Extracted data entries:
☆ ☆ ☆ ☆ ☆ ☆ ☆

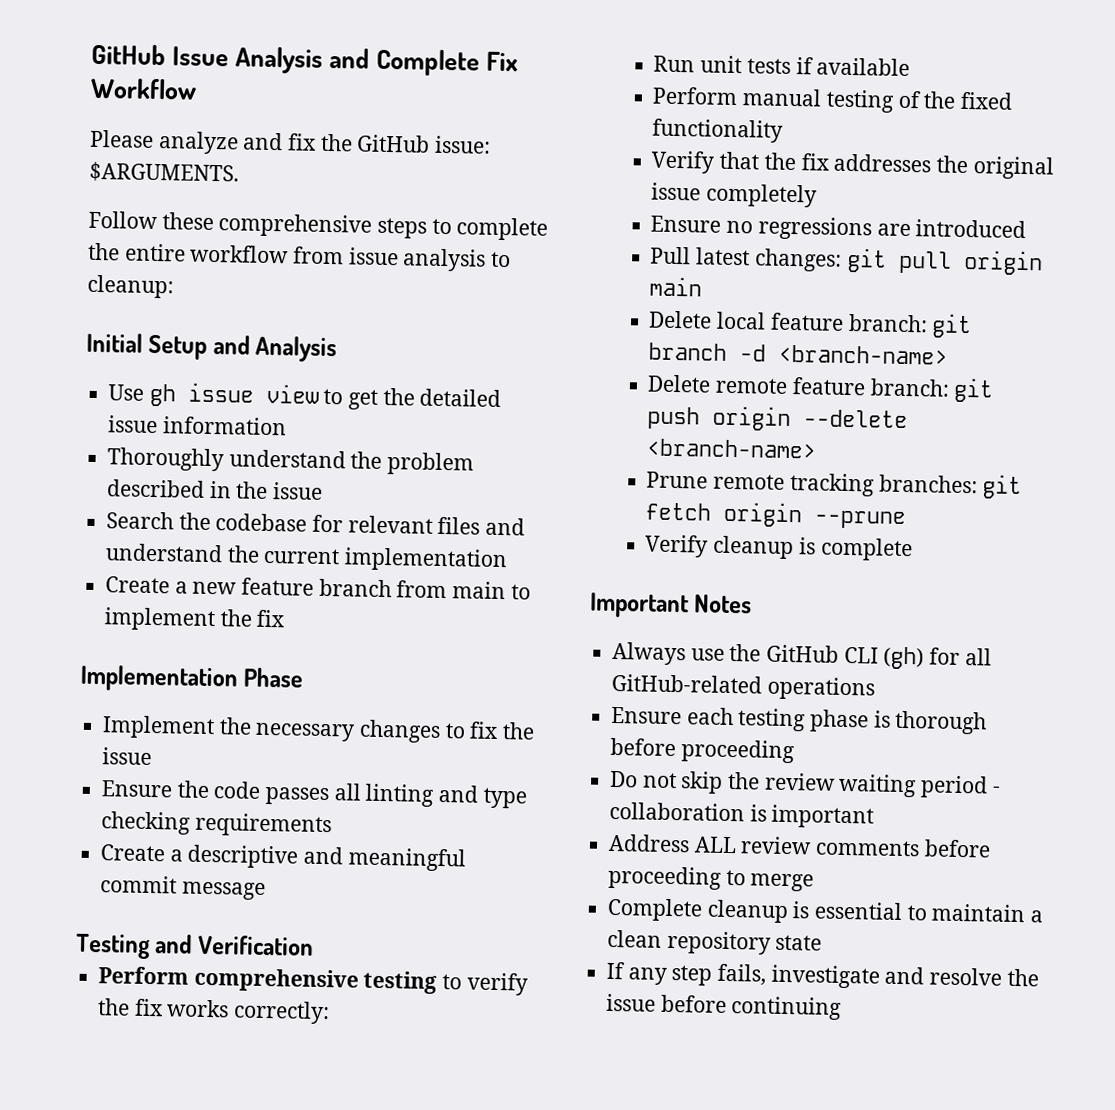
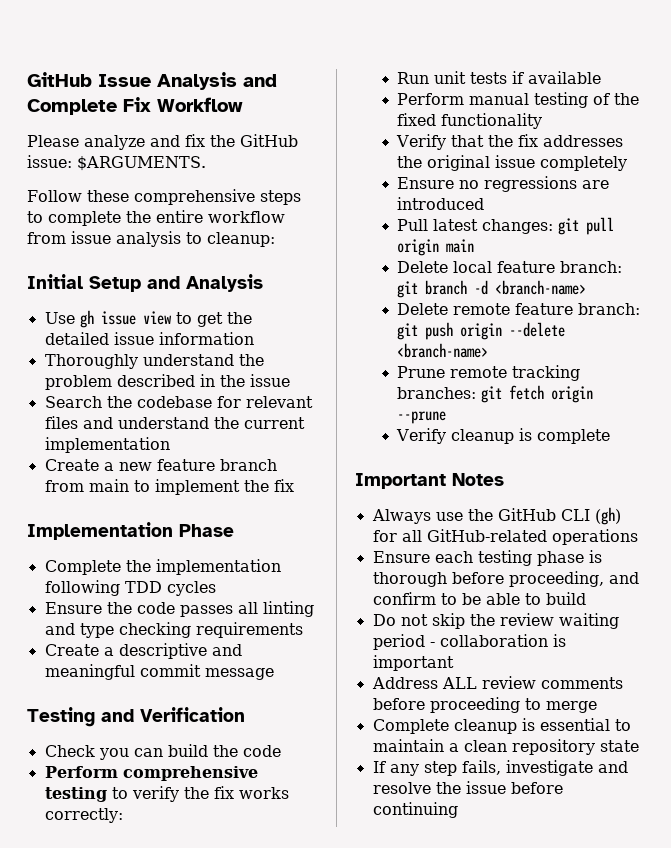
- Implement the necessary changes to fix the issue
+ Complete the implementation following TDD cycles
+ Check you can build the code
- Ensure each testing phase is thorough before proceeding
+ Ensure each testing phase is thorough before proceeding, and confirm to be able to build

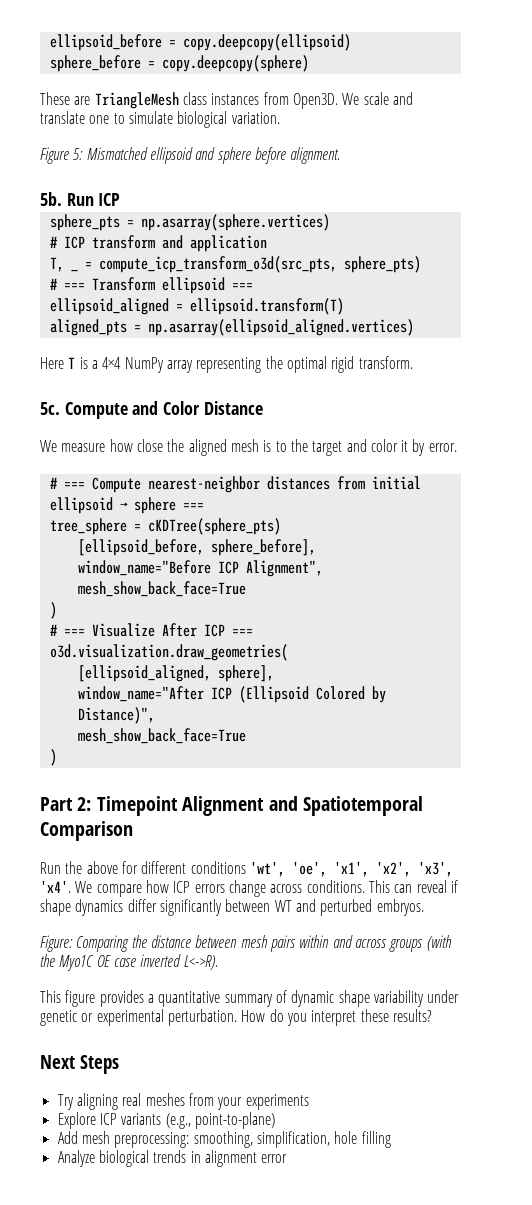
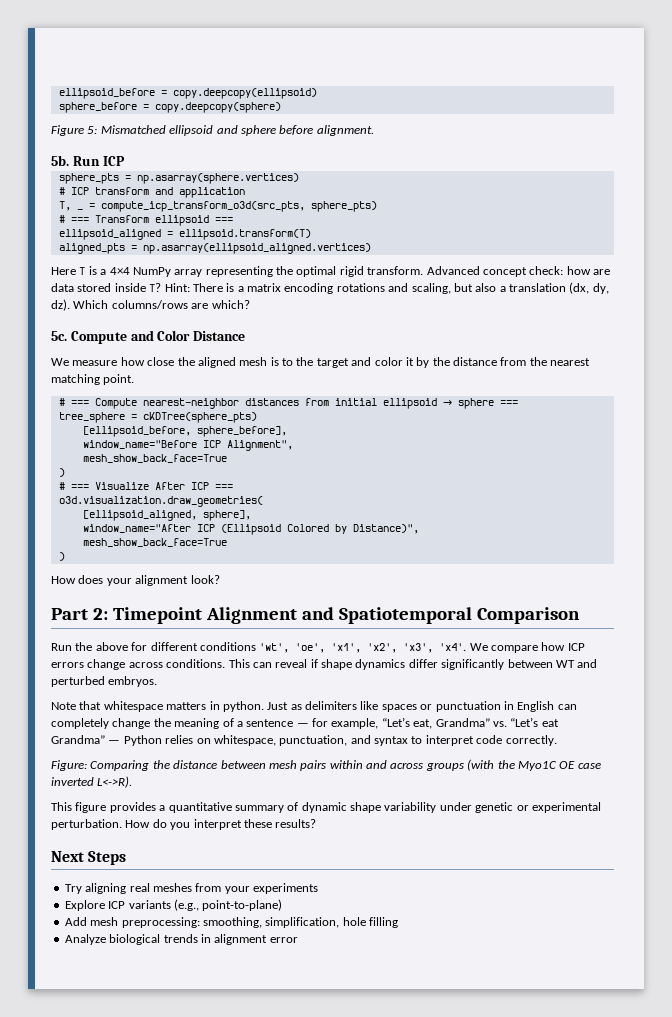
- These are TriangleMesh class instances from Open3D. We scale and translate one to simulate biological variation.
+ Advanced concept check: how are data stored inside T? Hint: There is a matrix encoding rotations and scaling, but also a translation (dx, dy, dz). Which columns/rows are which?
- We measure how close the aligned mesh is to the target and color it by error.
+ We measure how close the aligned mesh is to the target and color it by the distance from the nearest matching point.
+ How does your alignment look?
+ Note that whitespace matters in python. Just as delimiters like spaces or punctuation in English can completely change the meaning of a sentence — for example, “Let’s eat, Grandma” vs. “Let’s eat Grandma” — Python relies on whitespace, punctuation, and syntax to interpret code correctly.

☆ ☆ ☆ ☆ ☆ ☆ ☆

- **What needs to be done**
Working from the entries above, find every line in which the word "target" occurs and copy it.

- **Reply to the exercise**
- We measure how close the aligned mesh is to the target and color it by error.
+ We measure how close the aligned mesh is to the target and color it by the distance from the nearest matching point.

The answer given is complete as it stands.